■ **Problem statement**
Without the images, print all the entries below exactly as given.

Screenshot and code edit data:
[Start of Attachment]
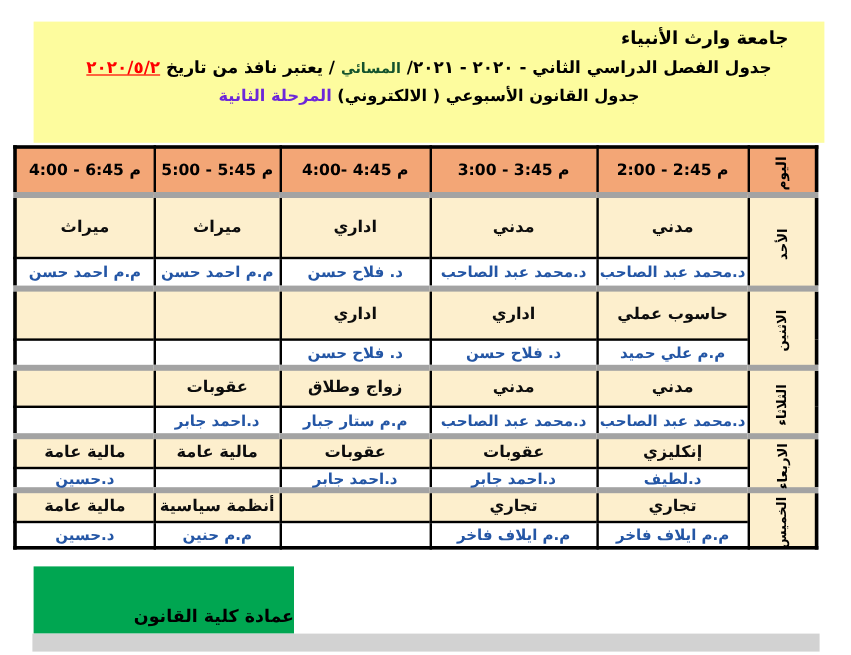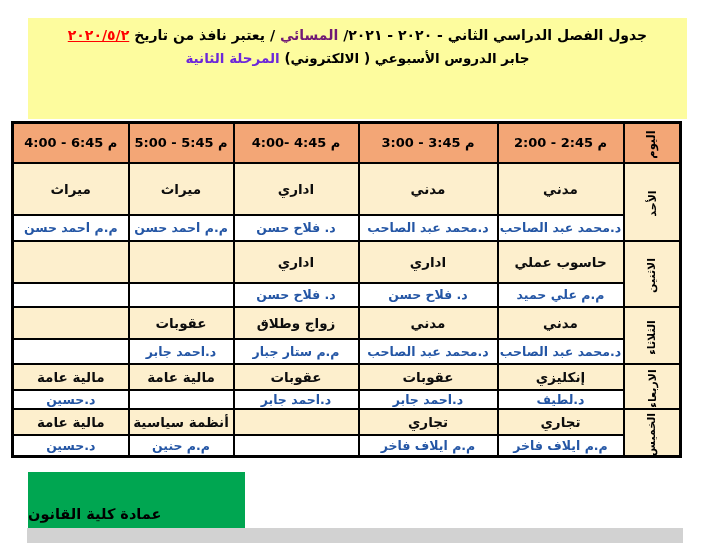"جامعة وارث الأنبياء" div.t1 { html: none -> <div>جامعة وارث الأنبياء</div> }
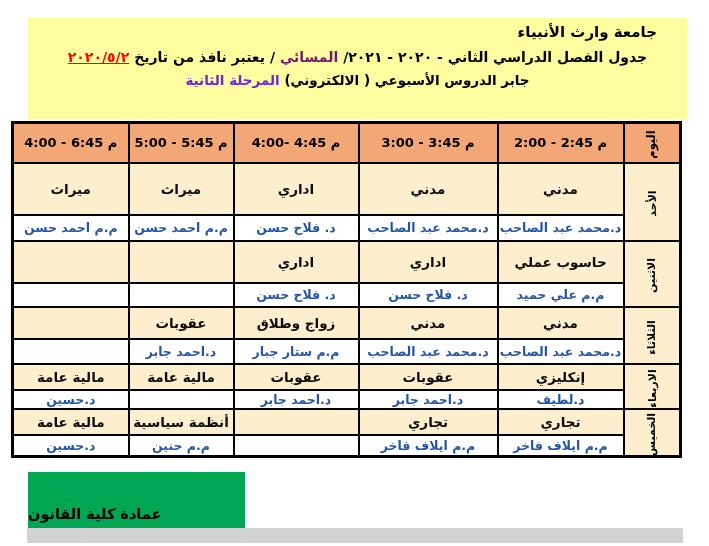"المسائي" .t3 .shift { color: #701a75 -> #14532d; font-size: 14px -> 12px }
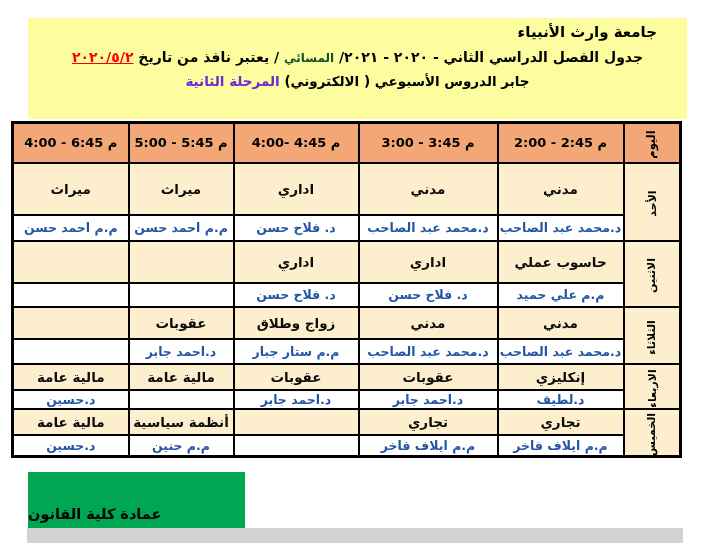"جابر الدروس الأسبوعي ( الالكتروني)" span { text: جابر الدروس -> جدول القانون }
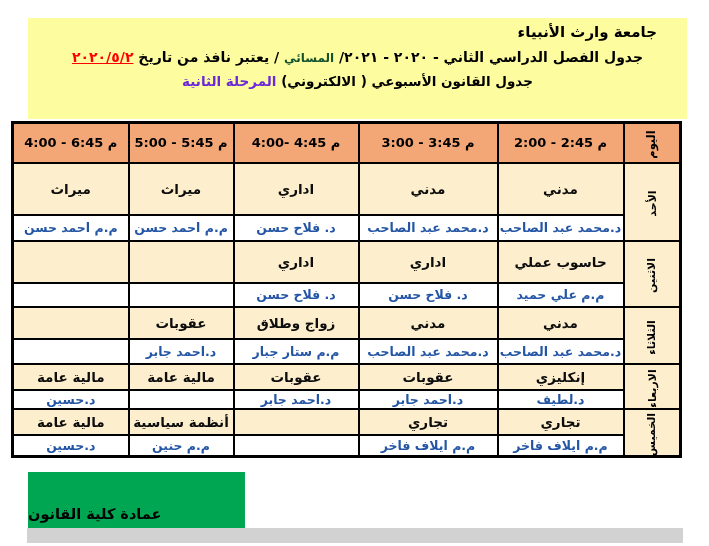"ميراث" tr.group-start td { border-top: 1px solid #a3a3a3 -> 5px solid #a3a3a3 }
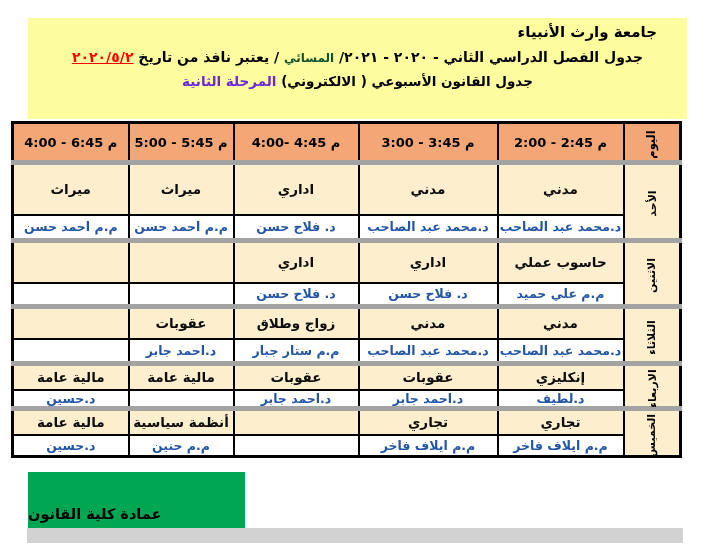"عمادة كلية القانون" .green-block { justify-content: flex-end -> flex-start }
[End of Attachment]
■ **Solution to this problem**
"جامعة وارث الأنبياء" div.t1 { html: none -> <div>جامعة وارث الأنبياء</div> }
"المسائي" .t3 .shift { color: #701a75 -> #14532d; font-size: 14px -> 12px }
"جابر الدروس الأسبوعي ( الالكتروني)" span { text: جابر الدروس -> جدول القانون }
"ميراث" tr.group-start td { border-top: 1px solid #a3a3a3 -> 5px solid #a3a3a3 }
"عمادة كلية القانون" .green-block { justify-content: flex-end -> flex-start }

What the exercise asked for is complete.